The Twins were also kept off balance by Tomlin, for the most part, but they got big hits when they needed them and utilized a small-ball approach with sluggers such as Jason Kubel and Jim Thome out of the lineup.
They tied the game with two outs in the second inning on a two-run single by Tolbert before employing some strategy and getting some luck in the fifth inning to score three runs.
Luke Hughes led off the inning with a double and scored after back-to-back bunt singles by Matt Tolbert and Butera. Butera's bunt was the back-breaker as it scored Hughes, and surprised the Indians and even Twins manager Ron Gardenhire.

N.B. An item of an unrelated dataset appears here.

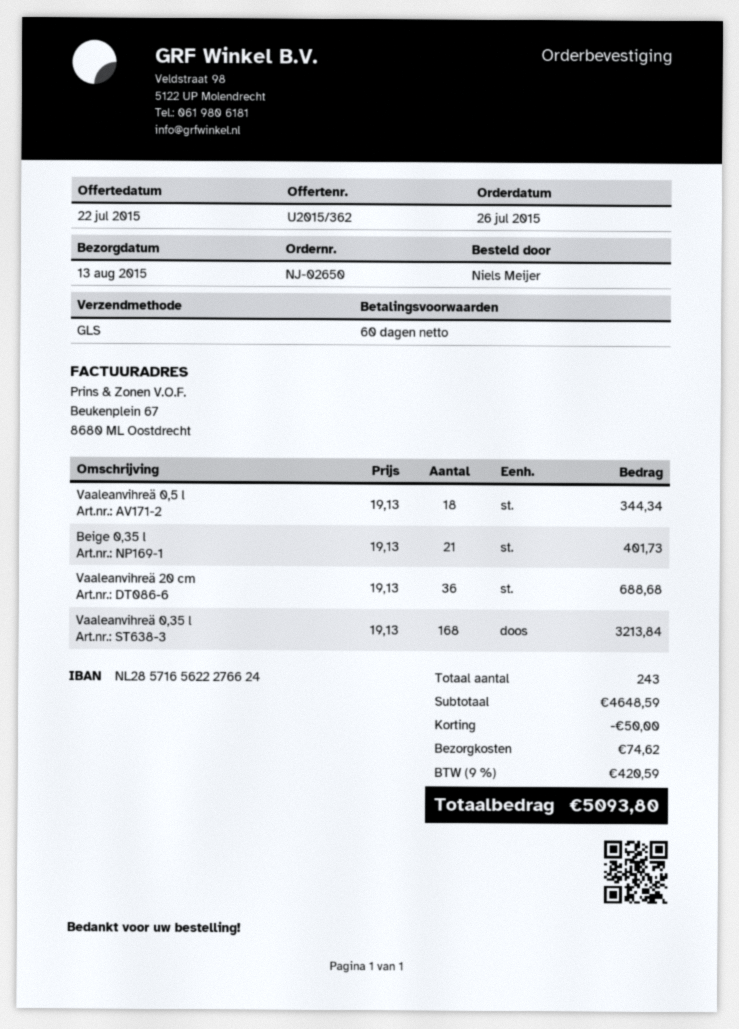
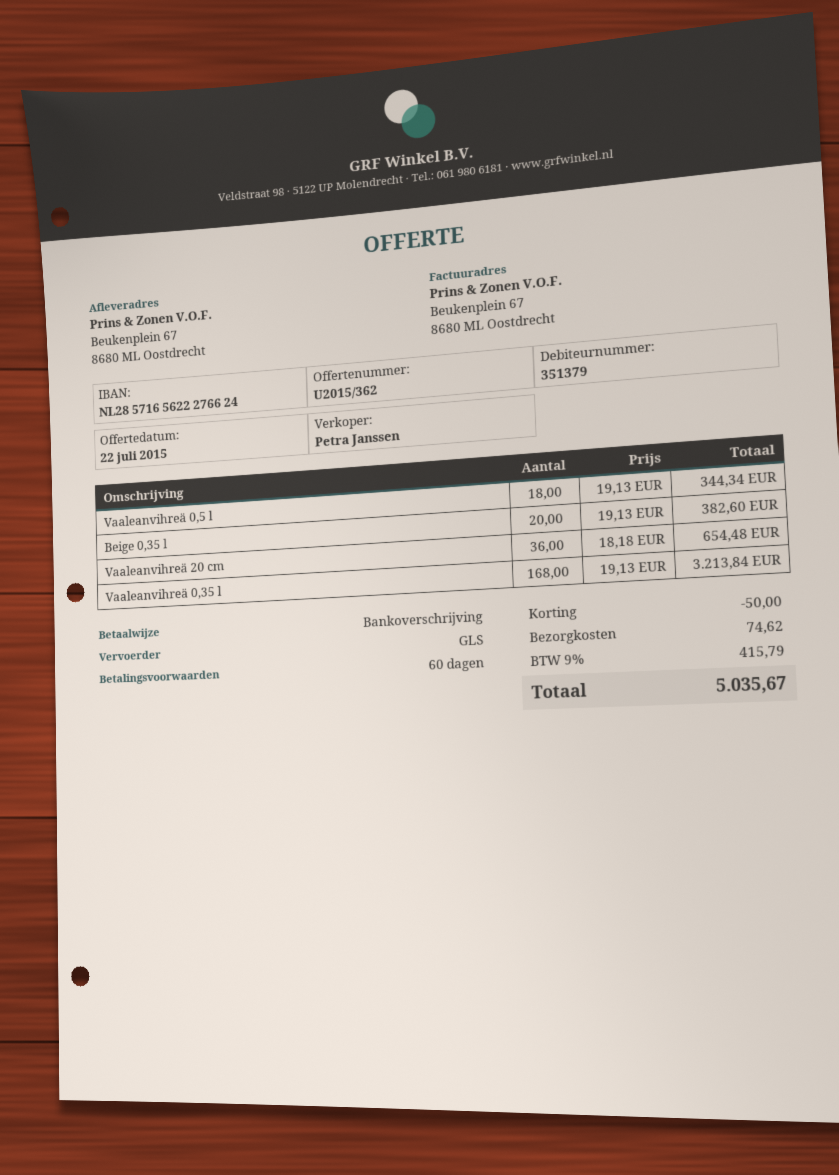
Beige 0,35 l: 21 x 19.13 = 401.73 -> 20 x 19.13 = 382.60
Vaaleanvihreä 20 cm: 36 x 19.13 = 688.68 -> 36 x 18.18 = 654.48
tax: 9% = 420.59 -> 9% = 415.79
total: 5093.80 -> 5035.67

"Drew Butera said he was tired of missing the slider, so he decided to push bunt," Gardenhire said with a grin. "And you know what, if you're gonna explain yourself, that's a good way to explain it. I was tired of seeing him miss sliders, too."
After another single by Ben Revere, Tolbert scored on a double-play groundout by Alexi Casilla before Butera crossed home when Tomlin threw a wild pitch.
"Josh today was obviously hurt by the bunt play we couldn't execute," Indians manager Manny Acta said. "That kind of opened the floodgate there."
The Indians pulled back with a run in the bottom of the fifth on a solo shot from Brantley, but the Twins struck right back in the bottom of the frame with an RBI bloop double from Delmon Young.
Cleveland made it interesting in the eighth, when Baker allowed a leadoff single to Cabrera before plunking Grady Sizemore. He was then removed in favor of left-hander Jose Mijares.
Mijares was able to get Carlos Santana to ground into a double play, but the Indians scored on an error by Michael Cuddyer at first base despite replays that showed Mijares beat baserunner Shin-Soo Choo to the first-base bag. Right-hander Alex Burnett followed Mijares and struck out Matt LaPorta to end the threat before closer Matt Capps threw a scoreless ninth to preserve the win.
The Twins now have a chance to make up even more ground on the Indians over the next two days and are trying to prove they can get out of their early season rut.
"I think looking ahead is something we'll try not to do and we'll try to put the past behind us," Butera said. "We don't want to dwell on it too much or get too high or too low."